A senior United Nations official says recovery work in Lebanon is moving ahead quickly, but is being hampered by Israel's sea and air blockade.
The U.N. humanitarian coordinator in Lebanon, David Shearer, says a fundraising conference in Stockholm this week, where donors pledged nearly $1 billion for Lebanon, has provided an important moral boost for the government as it emerges from the war.
He says it is extraordinary to see the speed with which the Lebanese people and the government have taken charge of their own recovery. Although much remains to be done, he says the emergency phase of the humanitarian operation is winding down.
"We are very encouraged to see that the government authorities in the south believe that, in the next couple of weeks, they should be able to have electricity supplied to many of the areas of the south, many of the villages in the south," said Mr. Shearer. "And some of the water mains also in the next two or three weeks for large amounts of the south will be reconnected."

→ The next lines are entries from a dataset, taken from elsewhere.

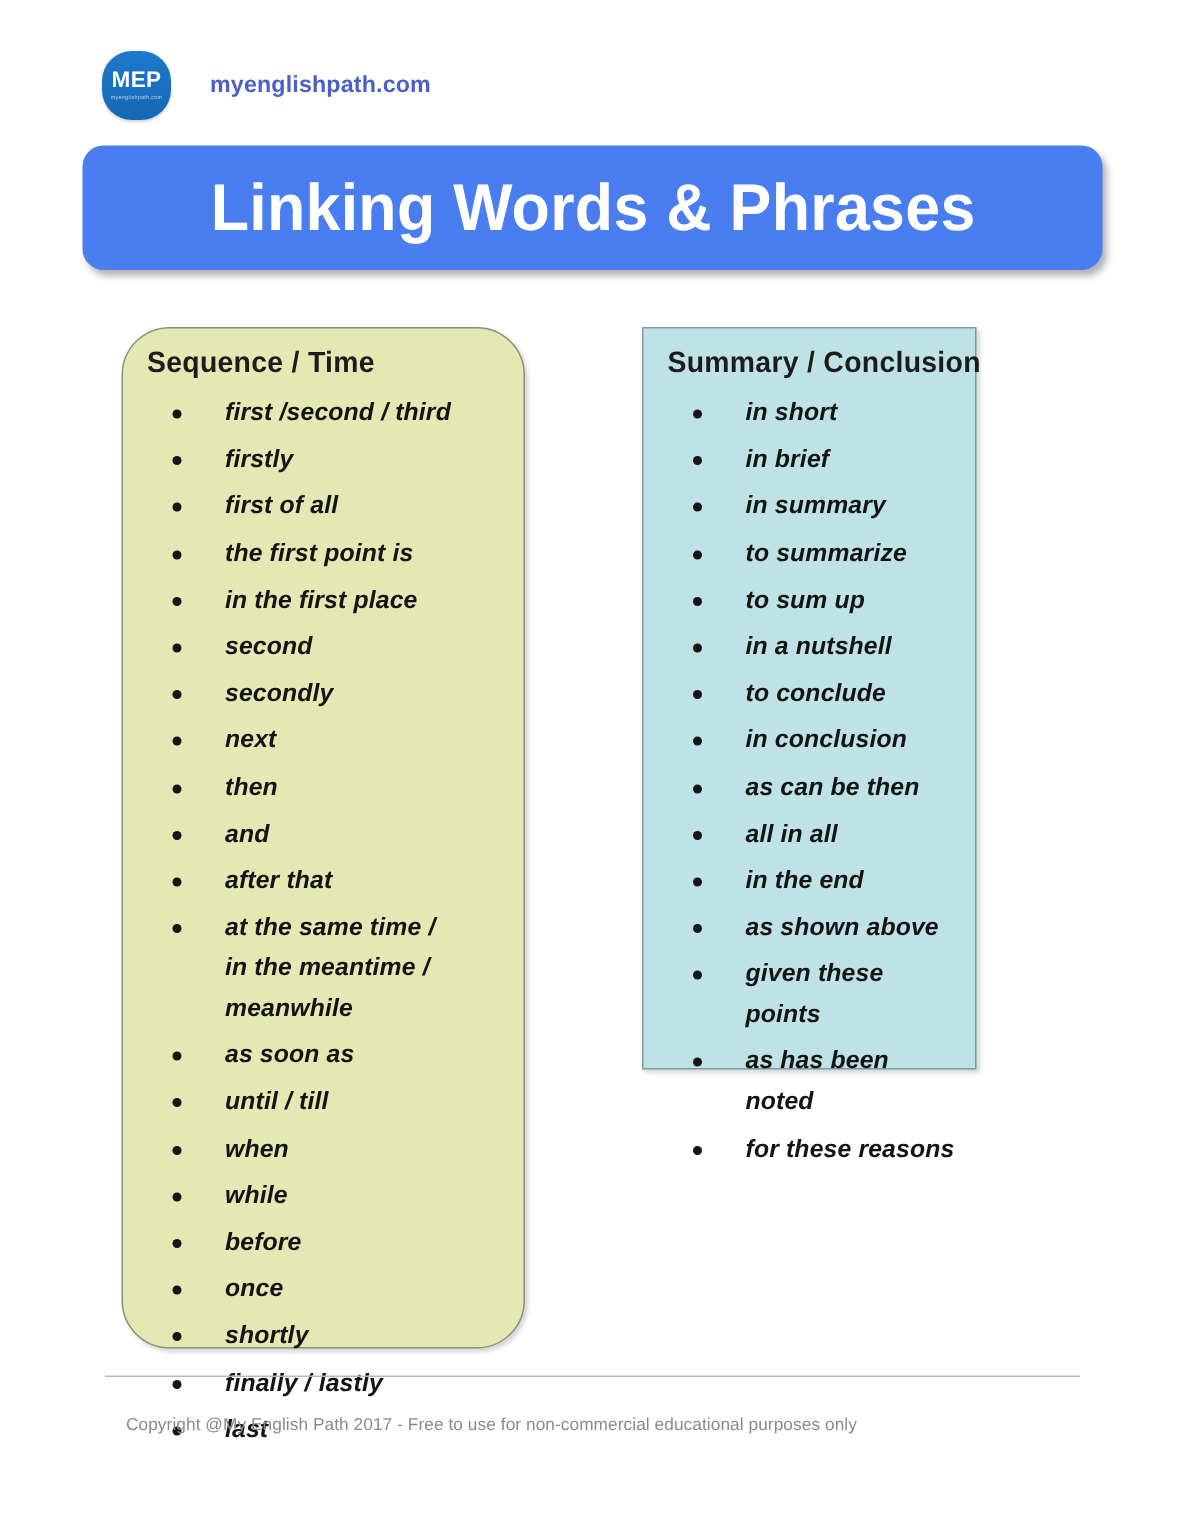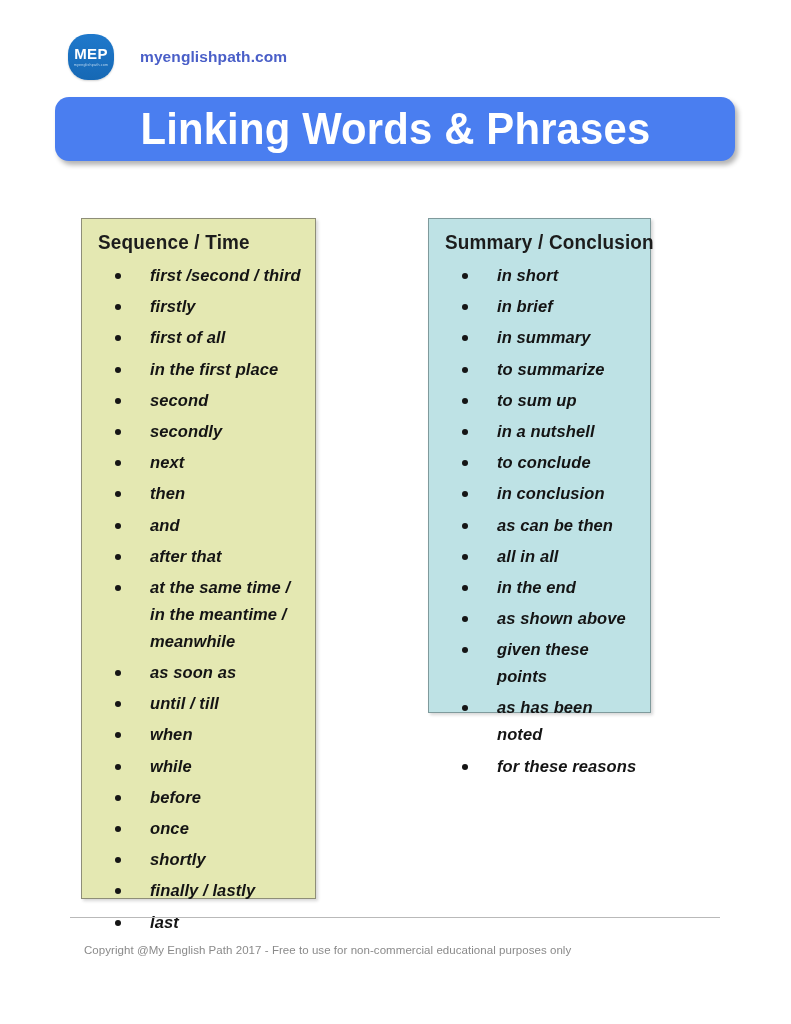--- a/index.html
+++ b/index.html
@@ -67,7 +67,7 @@
     left: 55px;
     top: 97px;
     width: 680px;
-    height: 64px;
+    height: 83px;
     background: #4a7ef0;
     border-radius: 14px;
     box-shadow: 3px 4px 5px rgba(0,0,0,0.30);

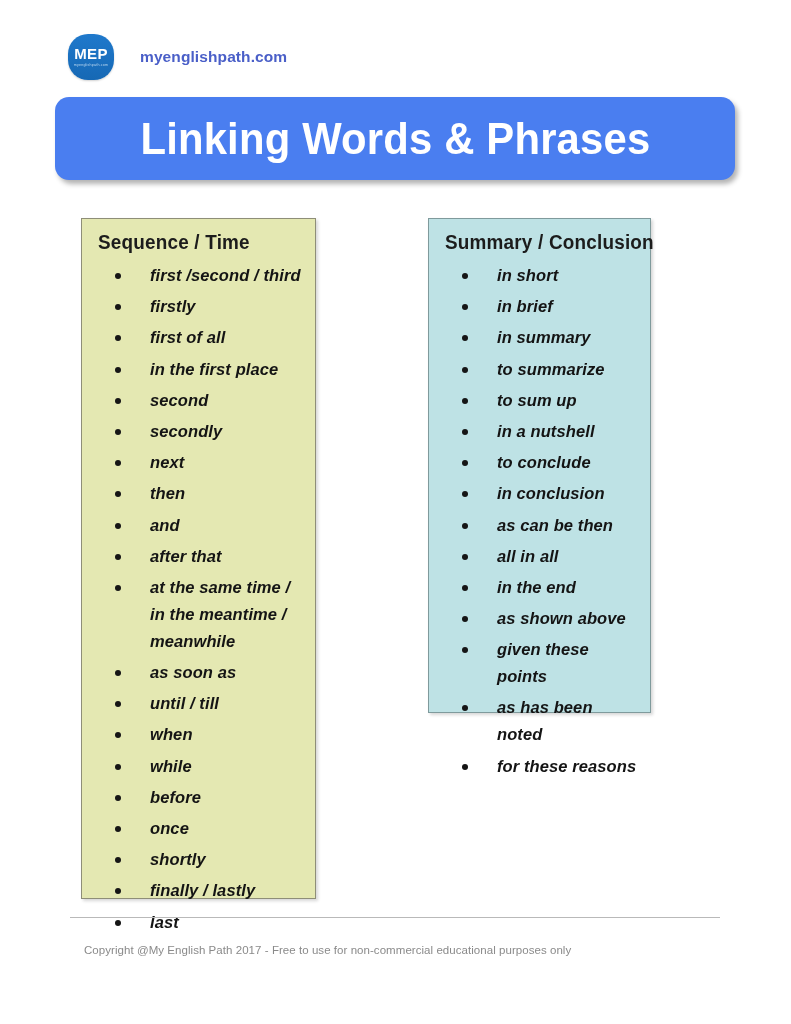--- a/index.html
+++ b/index.html
@@ -96,9 +96,10 @@
   .box-sequence {
     left: 81px;
     top: 218px;
-    width: 235px;
+    width: 269px;
     height: 681px;
     background: #e4e8b2;
+    border-radius: 32px;
   }
   .box-summary {
     left: 428px;

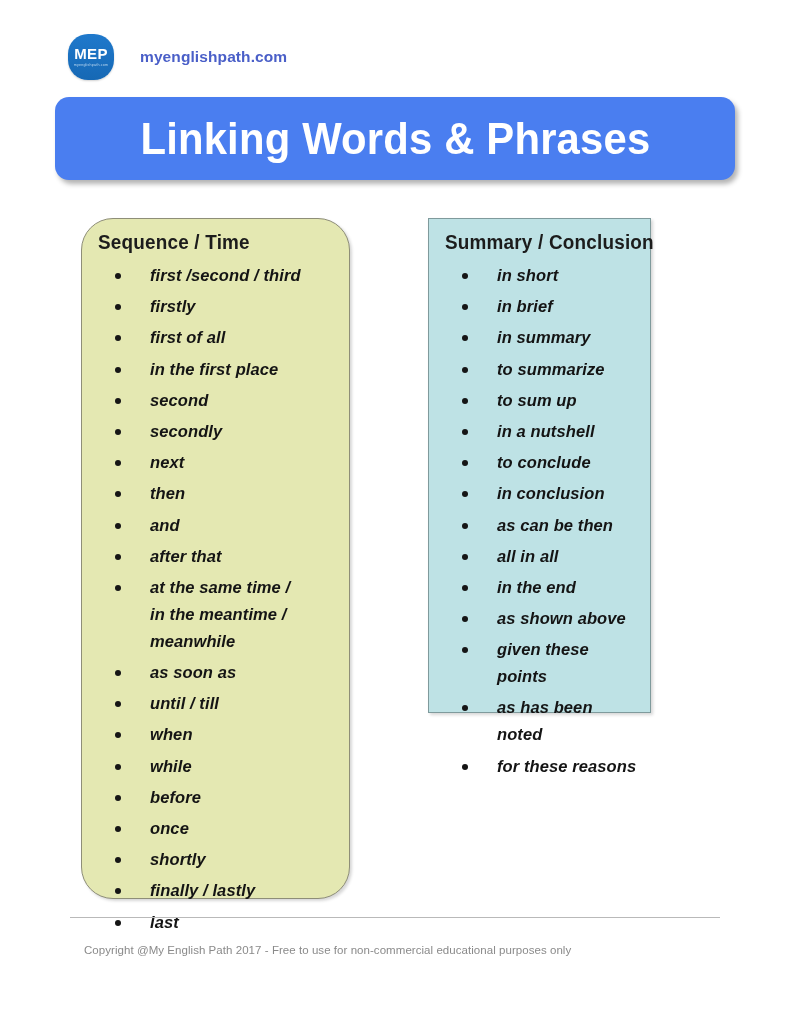--- a/index.html
+++ b/index.html
@@ -190,6 +190,7 @@
       <li>first /second / third</li>
       <li>firstly</li>
       <li>first of all</li>
+      <li>the first point is</li>
       <li>in the first place</li>
       <li>second</li>
       <li>secondly</li>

Shearer says U.N. and private aid agencies are working with the government to provide water, diesel for generators to pump water, medical supplies and temporary shelter for tens of thousands of Lebanese, who still are not able to go back to the homes they fled. He says most food needs have been met.
But, he says Lebanon is working under an enormous handicap. He says Lebanon has rebuilt itself many times in the past, but never under the imposition of a blockade.
"Humanitarian assistance can assist people, but it is ultimately a band-aid, a temporary band-aid, and that the real recovery can only take place when that blockade is lifted," he added. "The Lebanese are business people and traders and that needs to happen before this country can revitalize itself."
The U.N. official cites unexploded munitions as the second major challenge facing Lebanon. During the war, he says Lebanon was bombarded by some 9,000 rounds of various types of munitions. He estimates about 10 percent have not exploded and are a potential threat.
The most dangerous are clusters bombs. The U.N. Mine Center has discovered over 400 strike areas where cluster bombs were used. Shearer says around 100,000 bomblets are unexploded in the countryside and towns.
"These bomblets are extremely dangerous, because they are very unstable," he explained. "They can be set off merely by vibrations, so, they are extremely dangerous. And, currently, one person per day is being killed and three people per day are being injured."
The United Nations and non-governmental groups are working with the Lebanese Army and the National De-Mining Office to clear unexploded bomblets and raise awareness about the danger they pose.